## What you are asked to do:
Records follow. Pull out every line that contains "push".

## Information:
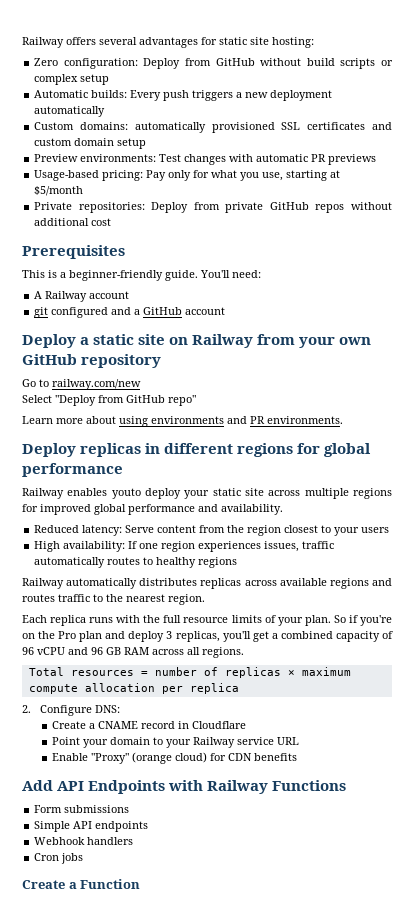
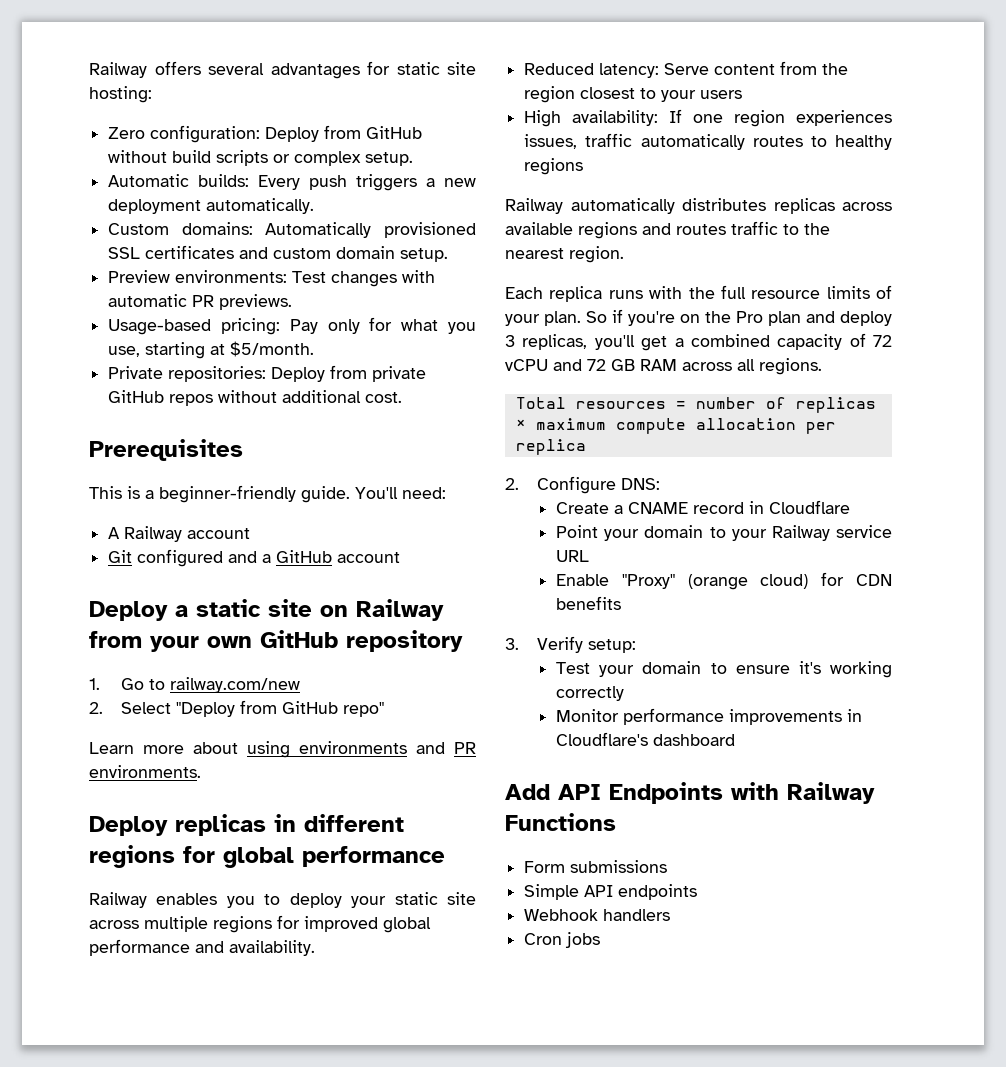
- Zero configuration: Deploy from GitHub without build scripts or complex setup
+ Zero configuration: Deploy from GitHub without build scripts or complex setup.
- Automatic builds: Every push triggers a new deployment automatically
+ Automatic builds: Every push triggers a new deployment automatically.
- Custom domains: automatically provisioned SSL certificates and custom domain setup
+ Custom domains: Automatically provisioned SSL certificates and custom domain setup.
- Preview environments: Test changes with automatic PR previews
+ Preview environments: Test changes with automatic PR previews.
- Usage-based pricing: Pay only for what you use, starting at $5/month
+ Usage-based pricing: Pay only for what you use, starting at $5/month.
- Private repositories: Deploy from private GitHub repos without additional cost
+ Private repositories: Deploy from private GitHub repos without additional cost.
- git configured and a GitHub account
+ Git configured and a GitHub account
- Go to railway.com/new
+ 1. Go to railway.com/new
- Select "Deploy from GitHub repo"
+ 2. Select "Deploy from GitHub repo"
- Railway enables youto deploy your static site across multiple regions for improved global performance and availability.
+ Railway enables you to deploy your static site across multiple regions for improved global performance and availability.
- So if you're on the Pro plan and deploy 3 replicas, you'll get a combined capacity of 96 vCPU and 96 GB RAM across all regions.
+ So if you're on the Pro plan and deploy 3 replicas, you'll get a combined capacity of 72 vCPU and 72 GB RAM across all regions.
+ 3. Verify setup:
+ Test your domain to ensure it's working correctly
+ Monitor performance improvements in Cloudflare's dashboard
- Create a Function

## Answer space:
- Automatic builds: Every push triggers a new deployment automatically
+ Automatic builds: Every push triggers a new deployment automatically.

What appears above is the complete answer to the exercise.